Oh my, now that really warms this old heart!!!!


----------



## BeauShel (May 20, 2007)

Pass the tissues please. What a sweet story.


----------



## Oaklys Dad (Dec 28, 2005)

So glad the puppies were rescued.


----------



## Karen519 (Aug 21, 2006)

*God bless*

God Bless the Dallas Fire Department and the people who adopted these adorable angels!


----------



## Paige&Lily (Nov 4, 2010)

First the story the other day about the Dallas police officers saving the blind golden, now this story about the Dallas FD. They are definitely doing something right down there south of our border-what a bunch of loving and compassionate guys!


----------



## TomCat'sGirl (Aug 27, 2010)

I love these kinds of story's we need a "good news" channel. I need a tissue. Thanks for sharing


----------



## Dallas Gold (Dec 22, 2007)

Paige&Lily said:


> First the story the other day about the Dallas police officers saving the blind golden, now this story about the Dallas FD. They are definitely doing something right down there south of our border-what a bunch of loving and compassionate guys!

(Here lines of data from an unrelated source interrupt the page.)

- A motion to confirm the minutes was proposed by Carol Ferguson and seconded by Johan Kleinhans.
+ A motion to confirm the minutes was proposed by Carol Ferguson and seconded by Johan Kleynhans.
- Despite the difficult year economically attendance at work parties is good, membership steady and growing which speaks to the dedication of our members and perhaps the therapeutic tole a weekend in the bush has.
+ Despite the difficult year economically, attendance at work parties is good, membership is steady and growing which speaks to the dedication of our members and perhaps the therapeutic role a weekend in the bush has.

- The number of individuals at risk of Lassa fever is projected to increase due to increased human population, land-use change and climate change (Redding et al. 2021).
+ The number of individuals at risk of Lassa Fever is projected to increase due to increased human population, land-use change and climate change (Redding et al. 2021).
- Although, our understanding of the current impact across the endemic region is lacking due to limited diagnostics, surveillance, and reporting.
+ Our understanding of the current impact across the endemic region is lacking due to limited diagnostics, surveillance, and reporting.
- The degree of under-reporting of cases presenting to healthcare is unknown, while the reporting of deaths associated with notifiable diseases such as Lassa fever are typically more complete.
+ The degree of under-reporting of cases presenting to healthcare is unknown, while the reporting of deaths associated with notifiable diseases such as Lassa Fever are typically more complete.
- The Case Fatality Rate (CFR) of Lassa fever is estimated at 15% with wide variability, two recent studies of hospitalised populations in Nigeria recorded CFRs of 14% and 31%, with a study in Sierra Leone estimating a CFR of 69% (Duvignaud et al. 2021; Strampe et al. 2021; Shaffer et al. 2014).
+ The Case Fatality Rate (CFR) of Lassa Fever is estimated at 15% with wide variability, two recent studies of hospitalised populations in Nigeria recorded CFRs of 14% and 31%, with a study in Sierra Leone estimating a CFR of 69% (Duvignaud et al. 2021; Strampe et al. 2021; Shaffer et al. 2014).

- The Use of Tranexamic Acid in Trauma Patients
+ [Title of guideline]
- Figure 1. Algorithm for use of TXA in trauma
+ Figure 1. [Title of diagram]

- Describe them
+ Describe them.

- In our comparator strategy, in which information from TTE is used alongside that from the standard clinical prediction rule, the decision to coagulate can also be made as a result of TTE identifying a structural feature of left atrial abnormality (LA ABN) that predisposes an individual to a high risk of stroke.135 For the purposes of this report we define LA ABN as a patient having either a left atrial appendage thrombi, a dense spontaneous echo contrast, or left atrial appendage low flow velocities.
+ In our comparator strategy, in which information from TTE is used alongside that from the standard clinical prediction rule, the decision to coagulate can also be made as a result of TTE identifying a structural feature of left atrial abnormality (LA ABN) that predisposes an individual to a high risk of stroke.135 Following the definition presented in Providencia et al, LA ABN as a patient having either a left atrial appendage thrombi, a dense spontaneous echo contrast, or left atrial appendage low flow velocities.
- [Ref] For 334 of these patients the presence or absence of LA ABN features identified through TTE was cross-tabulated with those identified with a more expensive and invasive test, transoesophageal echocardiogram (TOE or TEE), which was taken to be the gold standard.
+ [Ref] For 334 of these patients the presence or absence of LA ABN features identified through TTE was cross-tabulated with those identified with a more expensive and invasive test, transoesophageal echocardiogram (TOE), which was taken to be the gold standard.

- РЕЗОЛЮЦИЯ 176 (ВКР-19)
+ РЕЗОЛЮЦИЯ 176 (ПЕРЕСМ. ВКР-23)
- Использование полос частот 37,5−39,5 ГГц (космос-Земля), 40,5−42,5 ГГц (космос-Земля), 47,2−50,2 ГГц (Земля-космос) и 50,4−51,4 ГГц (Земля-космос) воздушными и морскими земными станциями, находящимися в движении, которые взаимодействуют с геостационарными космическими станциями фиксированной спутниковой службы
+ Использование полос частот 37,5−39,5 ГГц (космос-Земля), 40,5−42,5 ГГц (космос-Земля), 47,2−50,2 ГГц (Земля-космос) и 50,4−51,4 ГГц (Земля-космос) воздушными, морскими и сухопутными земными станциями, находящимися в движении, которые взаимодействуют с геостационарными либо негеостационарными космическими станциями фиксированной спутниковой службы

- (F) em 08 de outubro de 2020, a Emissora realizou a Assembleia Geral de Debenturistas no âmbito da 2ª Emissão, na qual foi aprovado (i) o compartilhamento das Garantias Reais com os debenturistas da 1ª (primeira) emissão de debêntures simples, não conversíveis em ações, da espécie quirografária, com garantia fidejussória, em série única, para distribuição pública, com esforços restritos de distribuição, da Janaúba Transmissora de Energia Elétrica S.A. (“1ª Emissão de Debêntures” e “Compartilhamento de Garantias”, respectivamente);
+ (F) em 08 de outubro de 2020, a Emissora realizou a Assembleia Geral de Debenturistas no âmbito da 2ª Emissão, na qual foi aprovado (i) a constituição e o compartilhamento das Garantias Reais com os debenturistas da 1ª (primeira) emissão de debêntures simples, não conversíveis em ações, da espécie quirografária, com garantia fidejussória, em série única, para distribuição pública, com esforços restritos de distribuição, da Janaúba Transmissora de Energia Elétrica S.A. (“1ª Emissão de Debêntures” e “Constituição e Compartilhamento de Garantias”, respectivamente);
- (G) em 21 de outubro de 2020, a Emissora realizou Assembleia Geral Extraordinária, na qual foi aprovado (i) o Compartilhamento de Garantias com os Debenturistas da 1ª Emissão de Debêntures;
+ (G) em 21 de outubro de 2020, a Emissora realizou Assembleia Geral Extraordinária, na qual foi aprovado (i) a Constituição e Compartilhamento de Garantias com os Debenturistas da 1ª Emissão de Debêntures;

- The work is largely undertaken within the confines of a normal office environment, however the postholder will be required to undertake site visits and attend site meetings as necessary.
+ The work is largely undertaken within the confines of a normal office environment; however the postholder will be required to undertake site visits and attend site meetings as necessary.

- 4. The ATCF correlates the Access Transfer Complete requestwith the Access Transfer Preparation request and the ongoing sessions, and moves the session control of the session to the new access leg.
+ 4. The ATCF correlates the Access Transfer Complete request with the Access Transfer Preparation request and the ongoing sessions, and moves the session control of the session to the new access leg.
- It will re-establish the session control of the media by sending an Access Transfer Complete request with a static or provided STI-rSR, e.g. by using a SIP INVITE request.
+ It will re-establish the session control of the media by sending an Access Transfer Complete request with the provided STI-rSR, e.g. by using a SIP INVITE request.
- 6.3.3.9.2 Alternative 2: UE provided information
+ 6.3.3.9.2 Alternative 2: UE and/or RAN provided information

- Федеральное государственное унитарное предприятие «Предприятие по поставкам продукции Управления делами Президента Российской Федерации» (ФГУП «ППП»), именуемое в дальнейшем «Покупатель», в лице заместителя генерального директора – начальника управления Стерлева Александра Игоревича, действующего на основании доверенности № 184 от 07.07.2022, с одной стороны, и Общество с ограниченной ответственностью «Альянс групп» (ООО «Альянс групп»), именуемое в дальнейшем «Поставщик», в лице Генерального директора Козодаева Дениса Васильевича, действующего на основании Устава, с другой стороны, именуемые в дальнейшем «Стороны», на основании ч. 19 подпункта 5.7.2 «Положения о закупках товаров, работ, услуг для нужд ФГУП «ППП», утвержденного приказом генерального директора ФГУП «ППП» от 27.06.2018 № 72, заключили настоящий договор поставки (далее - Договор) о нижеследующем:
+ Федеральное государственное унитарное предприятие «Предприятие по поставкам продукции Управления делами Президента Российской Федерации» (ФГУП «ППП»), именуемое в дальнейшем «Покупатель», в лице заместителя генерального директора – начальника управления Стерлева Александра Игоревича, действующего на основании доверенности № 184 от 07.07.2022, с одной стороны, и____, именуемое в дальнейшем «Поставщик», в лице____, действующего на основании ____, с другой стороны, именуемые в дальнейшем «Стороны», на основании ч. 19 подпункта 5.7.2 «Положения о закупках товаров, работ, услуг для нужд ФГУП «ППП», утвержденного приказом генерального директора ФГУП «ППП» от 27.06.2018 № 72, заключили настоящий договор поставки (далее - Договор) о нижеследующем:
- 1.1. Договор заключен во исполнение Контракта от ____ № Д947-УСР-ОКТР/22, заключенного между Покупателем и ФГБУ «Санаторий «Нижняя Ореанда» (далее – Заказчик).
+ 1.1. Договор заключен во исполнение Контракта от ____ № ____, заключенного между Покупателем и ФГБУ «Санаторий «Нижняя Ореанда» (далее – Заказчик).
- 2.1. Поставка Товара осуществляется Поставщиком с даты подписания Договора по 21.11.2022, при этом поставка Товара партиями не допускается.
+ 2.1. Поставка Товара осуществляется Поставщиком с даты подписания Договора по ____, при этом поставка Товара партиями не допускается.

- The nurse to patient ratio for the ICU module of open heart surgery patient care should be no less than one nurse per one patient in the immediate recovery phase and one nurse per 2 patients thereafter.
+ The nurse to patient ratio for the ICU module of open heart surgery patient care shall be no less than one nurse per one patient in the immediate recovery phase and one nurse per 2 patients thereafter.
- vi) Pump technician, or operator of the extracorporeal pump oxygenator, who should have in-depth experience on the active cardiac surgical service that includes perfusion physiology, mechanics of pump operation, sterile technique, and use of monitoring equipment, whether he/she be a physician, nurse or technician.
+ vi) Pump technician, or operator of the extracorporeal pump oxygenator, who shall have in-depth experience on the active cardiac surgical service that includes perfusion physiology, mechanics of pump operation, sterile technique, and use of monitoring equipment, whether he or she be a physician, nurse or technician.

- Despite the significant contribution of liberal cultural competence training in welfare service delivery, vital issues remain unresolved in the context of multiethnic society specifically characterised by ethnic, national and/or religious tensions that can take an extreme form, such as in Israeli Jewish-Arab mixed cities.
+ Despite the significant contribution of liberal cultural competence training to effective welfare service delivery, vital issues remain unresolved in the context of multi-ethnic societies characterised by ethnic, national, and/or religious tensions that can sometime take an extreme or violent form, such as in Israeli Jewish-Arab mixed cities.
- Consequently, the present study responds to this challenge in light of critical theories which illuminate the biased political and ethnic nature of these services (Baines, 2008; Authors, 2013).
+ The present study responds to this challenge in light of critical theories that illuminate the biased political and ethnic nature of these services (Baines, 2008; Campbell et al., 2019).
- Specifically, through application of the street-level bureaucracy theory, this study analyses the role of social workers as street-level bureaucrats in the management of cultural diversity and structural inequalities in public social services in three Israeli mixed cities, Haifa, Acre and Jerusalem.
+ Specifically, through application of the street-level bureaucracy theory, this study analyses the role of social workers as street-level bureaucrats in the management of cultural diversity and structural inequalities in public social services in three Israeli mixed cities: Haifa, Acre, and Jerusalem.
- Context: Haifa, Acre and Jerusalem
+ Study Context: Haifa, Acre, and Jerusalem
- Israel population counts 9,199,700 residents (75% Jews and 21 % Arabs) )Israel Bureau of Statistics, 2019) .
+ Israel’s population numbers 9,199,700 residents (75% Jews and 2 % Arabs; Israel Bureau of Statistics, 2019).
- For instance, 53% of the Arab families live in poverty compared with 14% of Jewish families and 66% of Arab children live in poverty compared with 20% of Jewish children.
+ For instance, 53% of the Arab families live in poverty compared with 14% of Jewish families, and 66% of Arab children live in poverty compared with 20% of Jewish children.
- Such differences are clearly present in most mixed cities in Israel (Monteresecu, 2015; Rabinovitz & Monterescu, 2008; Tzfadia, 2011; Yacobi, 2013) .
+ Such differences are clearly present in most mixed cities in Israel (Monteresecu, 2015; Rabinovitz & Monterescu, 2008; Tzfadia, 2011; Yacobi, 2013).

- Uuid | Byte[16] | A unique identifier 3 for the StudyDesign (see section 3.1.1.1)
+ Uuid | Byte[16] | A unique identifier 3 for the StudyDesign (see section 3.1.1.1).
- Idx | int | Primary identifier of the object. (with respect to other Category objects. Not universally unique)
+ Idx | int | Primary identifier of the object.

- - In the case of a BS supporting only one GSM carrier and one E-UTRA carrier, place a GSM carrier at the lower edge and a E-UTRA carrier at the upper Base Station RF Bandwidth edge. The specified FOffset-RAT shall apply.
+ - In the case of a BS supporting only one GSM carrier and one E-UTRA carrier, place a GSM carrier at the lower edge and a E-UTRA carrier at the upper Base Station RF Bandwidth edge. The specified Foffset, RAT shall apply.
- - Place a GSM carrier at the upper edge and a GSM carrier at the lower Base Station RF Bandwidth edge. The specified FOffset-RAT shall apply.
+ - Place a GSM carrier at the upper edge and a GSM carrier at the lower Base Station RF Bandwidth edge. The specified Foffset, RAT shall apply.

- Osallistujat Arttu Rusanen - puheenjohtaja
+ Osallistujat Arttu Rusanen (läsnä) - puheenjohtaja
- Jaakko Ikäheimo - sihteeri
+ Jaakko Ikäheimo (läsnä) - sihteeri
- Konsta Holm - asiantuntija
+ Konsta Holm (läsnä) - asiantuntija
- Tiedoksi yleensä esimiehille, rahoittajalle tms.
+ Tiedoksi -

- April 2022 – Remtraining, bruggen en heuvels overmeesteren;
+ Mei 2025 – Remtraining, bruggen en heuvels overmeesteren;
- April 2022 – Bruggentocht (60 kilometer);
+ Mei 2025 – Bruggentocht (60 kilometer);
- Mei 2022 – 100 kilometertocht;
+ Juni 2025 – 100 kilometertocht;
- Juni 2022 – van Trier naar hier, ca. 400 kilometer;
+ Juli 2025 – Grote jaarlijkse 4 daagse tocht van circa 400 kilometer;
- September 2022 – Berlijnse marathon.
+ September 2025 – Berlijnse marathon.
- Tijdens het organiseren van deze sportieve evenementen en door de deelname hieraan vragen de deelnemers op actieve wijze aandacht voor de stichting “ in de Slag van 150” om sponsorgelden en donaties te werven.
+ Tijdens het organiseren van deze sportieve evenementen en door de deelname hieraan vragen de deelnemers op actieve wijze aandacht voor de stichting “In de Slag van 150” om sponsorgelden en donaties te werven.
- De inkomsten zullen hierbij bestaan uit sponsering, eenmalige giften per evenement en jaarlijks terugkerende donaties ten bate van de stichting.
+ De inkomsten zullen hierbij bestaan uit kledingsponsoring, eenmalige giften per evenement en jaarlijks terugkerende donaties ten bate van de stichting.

I love the Dallas Police Dept and the Dallas Fire Dept officers, especially the substations near my house. :smooch: The local community showers these substations with goodies during the holidays, but they really deserve them every day. There are some very caring police and fire officers. 

Now our Animal Control....well, that department is a huge source of embarrassment for our city. The City Manager recently fired the head of DAC and put a police lieutenant in charge. He is slowly turning the agency around and hopefully making improvements in how they treat the animals in their care.


----------



## Mssjnnfer (Aug 9, 2009)

That was just so sweet! I really loved the young boy, talking about the dog... what a great lesson for those children, rescuing an animal like that!


----------



## BajaOklahoma (Sep 27, 2009)

I remember when they found the pupies. Thank you for the update. Love the video.


----------



## musicgirl (Jul 26, 2009)

Aww thats so sweet =) the puppies are so beautiful! I'm glad they got such a happy ending!


----------



## TuckersMom (Sep 26, 2010)

Can I get an "awwwwww!!!"


----------



## tobysmommy (Jan 9, 2011)

I'm sitting here bawling. What a lovely story! I'm so happy these puppies were rescued.


----------